Start of Data extracts

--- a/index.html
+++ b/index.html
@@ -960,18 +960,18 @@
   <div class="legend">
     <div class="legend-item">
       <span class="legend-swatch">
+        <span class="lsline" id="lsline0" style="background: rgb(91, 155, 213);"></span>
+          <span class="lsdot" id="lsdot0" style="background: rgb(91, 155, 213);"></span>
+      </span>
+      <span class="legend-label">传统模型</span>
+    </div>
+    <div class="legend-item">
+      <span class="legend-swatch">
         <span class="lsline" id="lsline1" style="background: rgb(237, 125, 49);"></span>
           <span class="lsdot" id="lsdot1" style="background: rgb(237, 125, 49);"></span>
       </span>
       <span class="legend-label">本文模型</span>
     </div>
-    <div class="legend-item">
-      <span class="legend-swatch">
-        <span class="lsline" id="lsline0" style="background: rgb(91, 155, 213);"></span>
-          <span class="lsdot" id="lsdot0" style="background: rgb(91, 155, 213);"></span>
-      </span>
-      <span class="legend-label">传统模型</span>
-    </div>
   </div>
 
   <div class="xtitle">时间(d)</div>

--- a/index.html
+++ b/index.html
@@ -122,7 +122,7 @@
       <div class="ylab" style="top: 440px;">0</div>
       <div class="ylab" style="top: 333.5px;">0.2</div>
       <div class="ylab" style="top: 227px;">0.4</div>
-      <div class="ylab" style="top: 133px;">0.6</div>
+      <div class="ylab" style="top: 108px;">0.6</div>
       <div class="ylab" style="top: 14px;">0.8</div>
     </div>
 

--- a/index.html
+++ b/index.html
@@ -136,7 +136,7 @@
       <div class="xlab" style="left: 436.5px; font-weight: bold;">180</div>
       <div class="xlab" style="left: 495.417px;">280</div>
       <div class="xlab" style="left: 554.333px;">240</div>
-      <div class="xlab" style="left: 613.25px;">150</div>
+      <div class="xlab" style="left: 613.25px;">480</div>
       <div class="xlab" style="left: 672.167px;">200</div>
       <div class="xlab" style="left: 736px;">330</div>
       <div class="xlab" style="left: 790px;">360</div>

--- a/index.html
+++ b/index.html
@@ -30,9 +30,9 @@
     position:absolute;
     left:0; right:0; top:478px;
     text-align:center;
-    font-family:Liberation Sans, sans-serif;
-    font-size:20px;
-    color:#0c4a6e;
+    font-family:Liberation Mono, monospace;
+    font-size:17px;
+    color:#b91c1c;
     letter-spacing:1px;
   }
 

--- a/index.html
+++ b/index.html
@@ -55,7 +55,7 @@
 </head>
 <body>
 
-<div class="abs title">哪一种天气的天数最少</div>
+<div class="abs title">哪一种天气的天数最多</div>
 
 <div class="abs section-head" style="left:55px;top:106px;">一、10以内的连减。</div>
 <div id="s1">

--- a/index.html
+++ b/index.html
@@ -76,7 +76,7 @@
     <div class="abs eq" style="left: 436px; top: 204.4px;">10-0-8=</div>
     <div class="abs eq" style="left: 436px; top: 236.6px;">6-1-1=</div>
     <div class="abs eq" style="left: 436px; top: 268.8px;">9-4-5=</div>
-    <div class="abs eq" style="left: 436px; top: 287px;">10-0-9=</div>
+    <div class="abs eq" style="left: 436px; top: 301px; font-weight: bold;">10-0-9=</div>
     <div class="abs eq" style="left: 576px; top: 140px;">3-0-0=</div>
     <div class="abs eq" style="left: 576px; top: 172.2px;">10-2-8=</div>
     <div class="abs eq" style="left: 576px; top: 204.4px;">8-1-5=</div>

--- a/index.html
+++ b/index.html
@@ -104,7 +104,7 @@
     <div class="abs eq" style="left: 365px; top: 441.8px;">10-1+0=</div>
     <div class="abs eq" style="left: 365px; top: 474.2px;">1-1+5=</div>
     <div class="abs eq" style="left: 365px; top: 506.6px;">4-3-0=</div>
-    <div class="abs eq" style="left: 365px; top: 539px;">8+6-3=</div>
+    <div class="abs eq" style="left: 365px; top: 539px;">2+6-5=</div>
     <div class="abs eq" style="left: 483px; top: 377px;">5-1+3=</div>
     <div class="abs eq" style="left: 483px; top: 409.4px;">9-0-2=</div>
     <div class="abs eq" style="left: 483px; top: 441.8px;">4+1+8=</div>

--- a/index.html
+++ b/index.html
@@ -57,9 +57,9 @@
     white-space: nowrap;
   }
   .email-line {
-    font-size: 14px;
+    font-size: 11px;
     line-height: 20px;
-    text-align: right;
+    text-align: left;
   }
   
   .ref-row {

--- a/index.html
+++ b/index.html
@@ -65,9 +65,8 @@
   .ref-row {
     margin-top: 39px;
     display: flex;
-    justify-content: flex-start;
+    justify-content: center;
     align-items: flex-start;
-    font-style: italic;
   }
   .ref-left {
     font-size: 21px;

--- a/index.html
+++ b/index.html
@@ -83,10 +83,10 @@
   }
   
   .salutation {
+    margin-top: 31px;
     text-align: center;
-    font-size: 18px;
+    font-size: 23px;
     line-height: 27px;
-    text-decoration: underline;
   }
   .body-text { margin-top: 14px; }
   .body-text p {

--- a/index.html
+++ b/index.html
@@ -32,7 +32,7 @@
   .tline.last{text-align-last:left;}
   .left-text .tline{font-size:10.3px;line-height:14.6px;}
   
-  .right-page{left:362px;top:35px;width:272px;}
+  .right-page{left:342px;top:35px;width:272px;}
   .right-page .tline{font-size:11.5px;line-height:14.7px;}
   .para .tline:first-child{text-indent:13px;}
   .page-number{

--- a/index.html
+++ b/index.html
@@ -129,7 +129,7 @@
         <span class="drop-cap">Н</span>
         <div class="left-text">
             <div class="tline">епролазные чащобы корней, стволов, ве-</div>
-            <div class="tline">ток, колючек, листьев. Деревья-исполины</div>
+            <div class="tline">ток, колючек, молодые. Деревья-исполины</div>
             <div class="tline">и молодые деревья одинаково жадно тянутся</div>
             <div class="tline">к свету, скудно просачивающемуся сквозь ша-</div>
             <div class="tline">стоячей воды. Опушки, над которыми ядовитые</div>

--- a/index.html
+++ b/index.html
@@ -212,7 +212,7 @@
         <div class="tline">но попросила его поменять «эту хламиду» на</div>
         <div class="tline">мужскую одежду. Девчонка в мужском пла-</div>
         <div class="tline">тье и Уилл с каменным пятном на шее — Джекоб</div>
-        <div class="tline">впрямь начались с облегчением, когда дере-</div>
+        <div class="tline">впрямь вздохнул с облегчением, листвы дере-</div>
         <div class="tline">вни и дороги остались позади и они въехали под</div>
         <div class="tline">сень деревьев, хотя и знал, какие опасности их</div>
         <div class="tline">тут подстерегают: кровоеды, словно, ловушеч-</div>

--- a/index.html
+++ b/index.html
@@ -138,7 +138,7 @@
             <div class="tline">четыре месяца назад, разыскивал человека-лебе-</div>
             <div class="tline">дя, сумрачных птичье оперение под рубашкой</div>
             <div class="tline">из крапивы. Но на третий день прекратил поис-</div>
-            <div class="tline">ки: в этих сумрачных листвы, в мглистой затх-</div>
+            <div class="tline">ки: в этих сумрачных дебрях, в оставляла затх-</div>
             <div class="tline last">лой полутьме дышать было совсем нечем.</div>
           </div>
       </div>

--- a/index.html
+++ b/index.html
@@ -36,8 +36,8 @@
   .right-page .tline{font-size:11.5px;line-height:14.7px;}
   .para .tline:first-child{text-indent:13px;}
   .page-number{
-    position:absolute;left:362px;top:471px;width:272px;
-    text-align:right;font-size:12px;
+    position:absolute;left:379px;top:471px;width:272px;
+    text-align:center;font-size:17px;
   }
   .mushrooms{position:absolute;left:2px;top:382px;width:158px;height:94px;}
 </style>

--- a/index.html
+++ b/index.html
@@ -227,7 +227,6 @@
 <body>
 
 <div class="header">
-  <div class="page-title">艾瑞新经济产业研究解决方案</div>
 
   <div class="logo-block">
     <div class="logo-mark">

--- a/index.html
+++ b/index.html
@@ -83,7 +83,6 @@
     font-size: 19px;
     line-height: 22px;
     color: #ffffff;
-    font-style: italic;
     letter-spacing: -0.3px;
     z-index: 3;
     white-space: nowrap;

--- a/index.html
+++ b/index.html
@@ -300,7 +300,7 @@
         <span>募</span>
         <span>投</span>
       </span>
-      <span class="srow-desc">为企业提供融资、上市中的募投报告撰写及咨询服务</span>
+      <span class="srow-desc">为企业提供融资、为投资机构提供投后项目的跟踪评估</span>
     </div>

End of Data extracts

Your instructions –
Only lines that contain "колючек" are needed, so copy each of them from the data.

Result below –
-            <div class="tline">ток, колючек, листьев. Деревья-исполины</div>
+            <div class="tline">ток, колючек, молодые. Деревья-исполины</div>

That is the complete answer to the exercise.